To do – Repeat the records below exactly. Omit the pictures.

Records for the exercise –
○ ○ ○ ○ ○

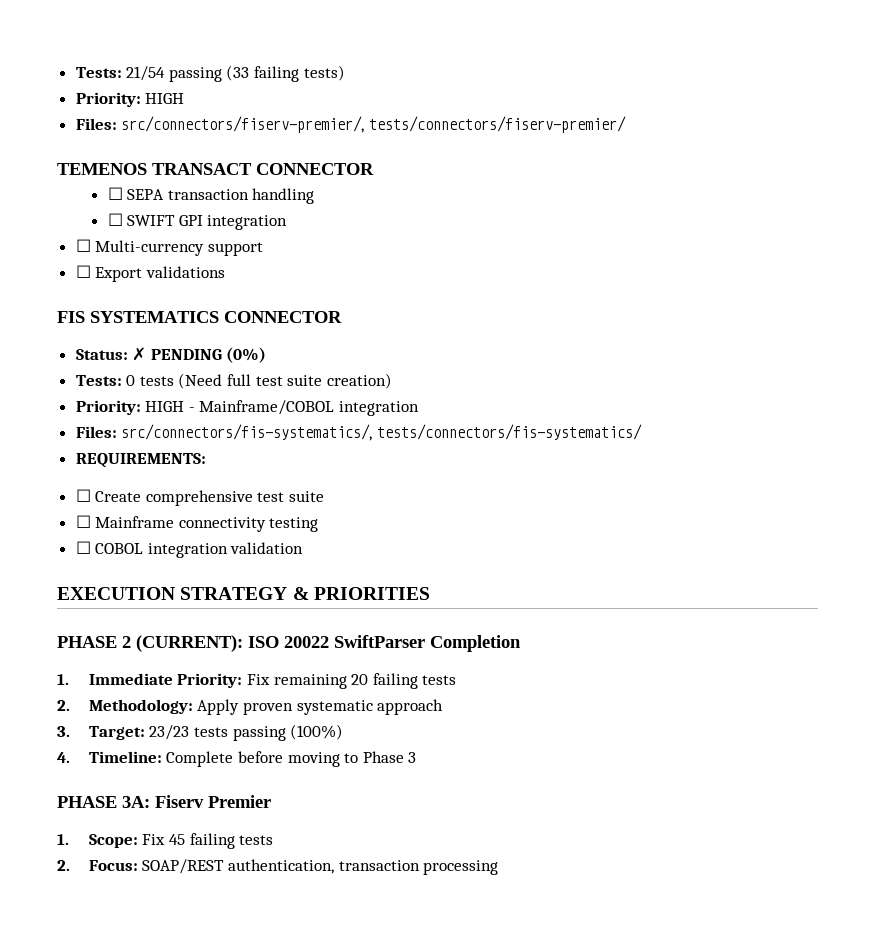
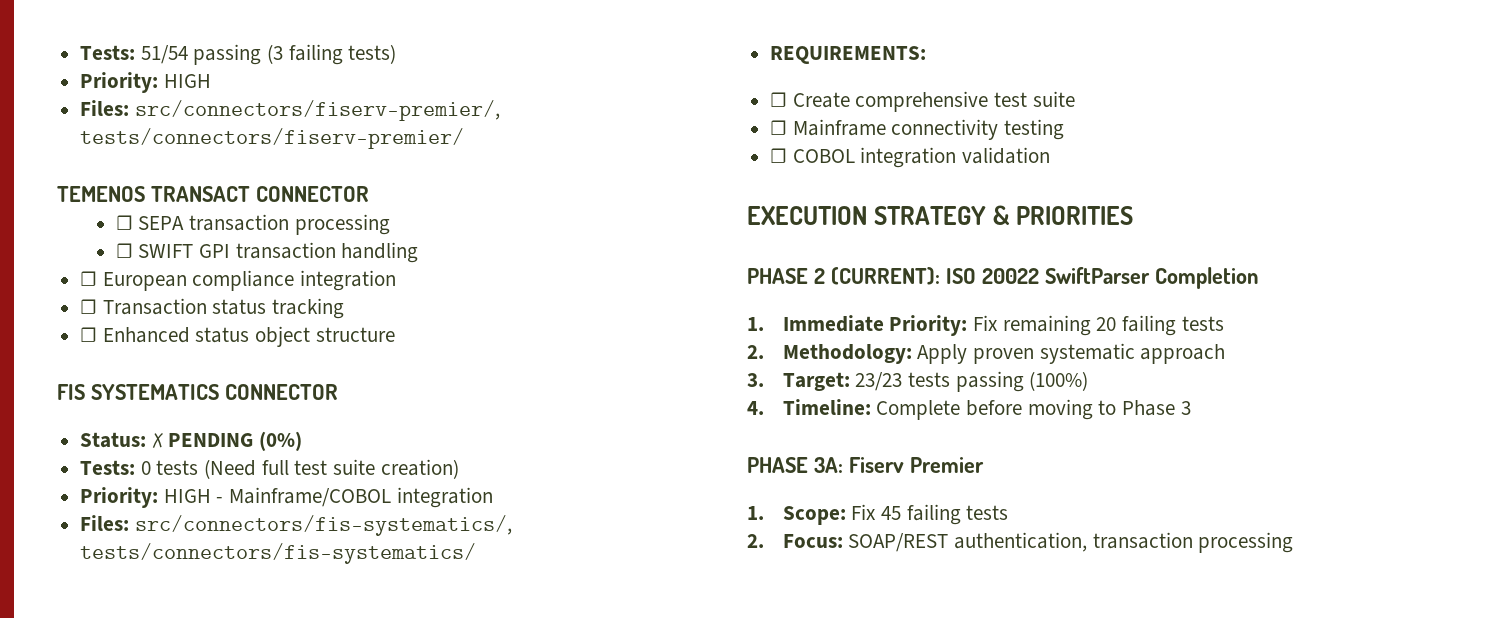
- Tests: 21/54 passing (33 failing tests)
+ Tests: 51/54 passing (3 failing tests)
- ☐ SEPA transaction handling
+ ☐ SEPA transaction processing
- ☐ SWIFT GPI integration
- ☐ Multi-currency support
- ☐ Export validations
+ ☐ SWIFT GPI transaction handling
+ ☐ European compliance integration
+ ☐ Transaction status tracking
+ ☐ Enhanced status object structure

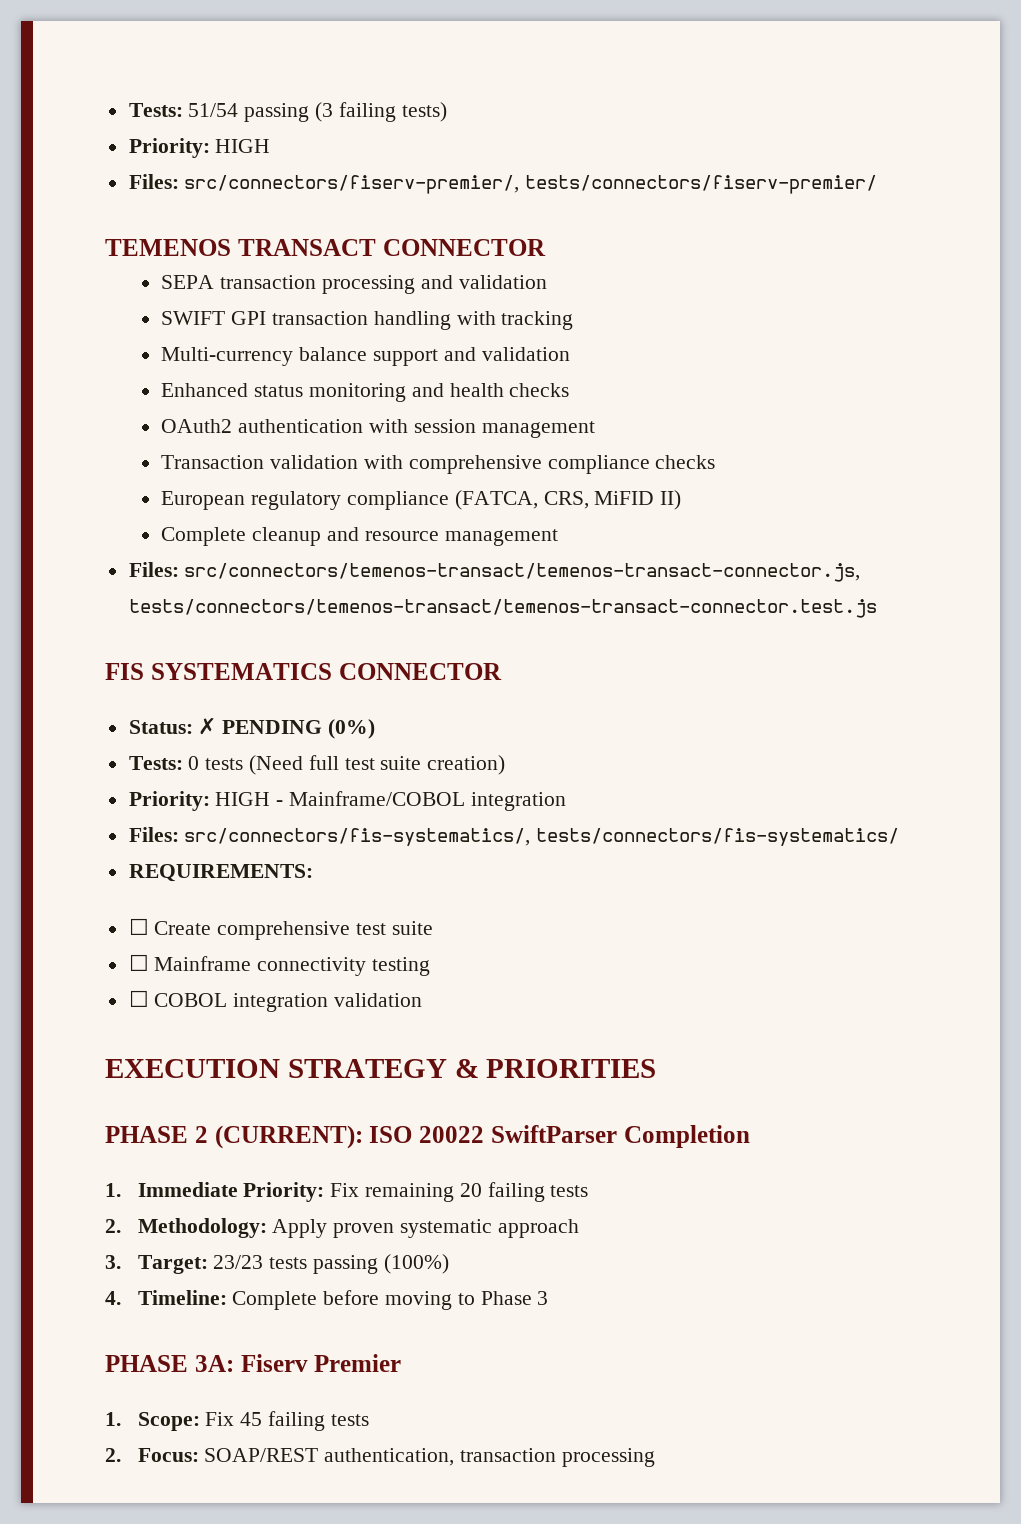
- ☐ SEPA transaction processing
- ☐ SWIFT GPI transaction handling
- ☐ European compliance integration
- ☐ Transaction status tracking
- ☐ Enhanced status object structure
+ SEPA transaction processing and validation
+ SWIFT GPI transaction handling with tracking
+ Multi-currency balance support and validation
+ Enhanced status monitoring and health checks
+ OAuth2 authentication with session management
+ Transaction validation with comprehensive compliance checks
+ European regulatory compliance (FATCA, CRS, MiFID II)
+ Complete cleanup and resource management
+ Files: src/connectors/temenos-transact/temenos-transact-connector.js, tests/connectors/temenos-transact/temenos-transact-connector.test.js

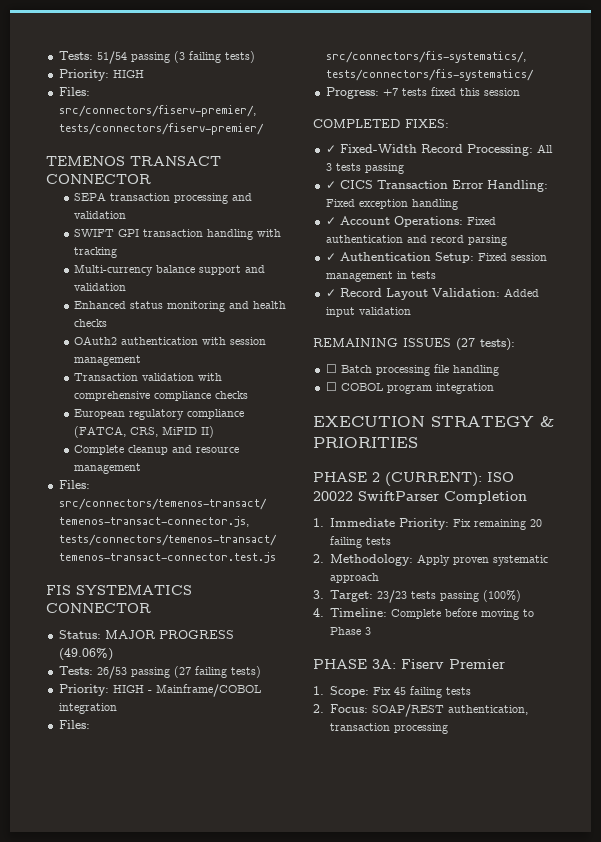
- Status: ✗ PENDING (0%)
- Tests: 0 tests (Need full test suite creation)
+ Status: MAJOR PROGRESS (49.06%)
+ Tests: 26/53 passing (27 failing tests)
- REQUIREMENTS:
- ☐ Create comprehensive test suite
- ☐ Mainframe connectivity testing
+ Progress: +7 tests fixed this session
+ COMPLETED FIXES:
+ ✓ Fixed-Width Record Processing: All 3 tests passing
+ ✓ CICS Transaction Error Handling: Fixed exception handling
+ ✓ Account Operations: Fixed authentication and record parsing
+ ✓ Authentication Setup: Fixed session management in tests
+ ✓ Record Layout Validation: Added input validation
+ REMAINING ISSUES (27 tests):
+ ☐ Batch processing file handling
- ☐ COBOL integration validation
+ ☐ COBOL program integration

○ ○ ○ ○ ○

Exercise output –
- Tests: 21/54 passing (33 failing tests)
+ Tests: 51/54 passing (3 failing tests)
- ☐ SEPA transaction handling
+ ☐ SEPA transaction processing
- ☐ SWIFT GPI integration
- ☐ Multi-currency support
- ☐ Export validations
+ ☐ SWIFT GPI transaction handling
+ ☐ European compliance integration
+ ☐ Transaction status tracking
+ ☐ Enhanced status object structure

- ☐ SEPA transaction processing
- ☐ SWIFT GPI transaction handling
- ☐ European compliance integration
- ☐ Transaction status tracking
- ☐ Enhanced status object structure
+ SEPA transaction processing and validation
+ SWIFT GPI transaction handling with tracking
+ Multi-currency balance support and validation
+ Enhanced status monitoring and health checks
+ OAuth2 authentication with session management
+ Transaction validation with comprehensive compliance checks
+ European regulatory compliance (FATCA, CRS, MiFID II)
+ Complete cleanup and resource management
+ Files: src/connectors/temenos-transact/temenos-transact-connector.js, tests/connectors/temenos-transact/temenos-transact-connector.test.js

- Status: ✗ PENDING (0%)
- Tests: 0 tests (Need full test suite creation)
+ Status: MAJOR PROGRESS (49.06%)
+ Tests: 26/53 passing (27 failing tests)
- REQUIREMENTS:
- ☐ Create comprehensive test suite
- ☐ Mainframe connectivity testing
+ Progress: +7 tests fixed this session
+ COMPLETED FIXES:
+ ✓ Fixed-Width Record Processing: All 3 tests passing
+ ✓ CICS Transaction Error Handling: Fixed exception handling
+ ✓ Account Operations: Fixed authentication and record parsing
+ ✓ Authentication Setup: Fixed session management in tests
+ ✓ Record Layout Validation: Added input validation
+ REMAINING ISSUES (27 tests):
+ ☐ Batch processing file handling
- ☐ COBOL integration validation
+ ☐ COBOL program integration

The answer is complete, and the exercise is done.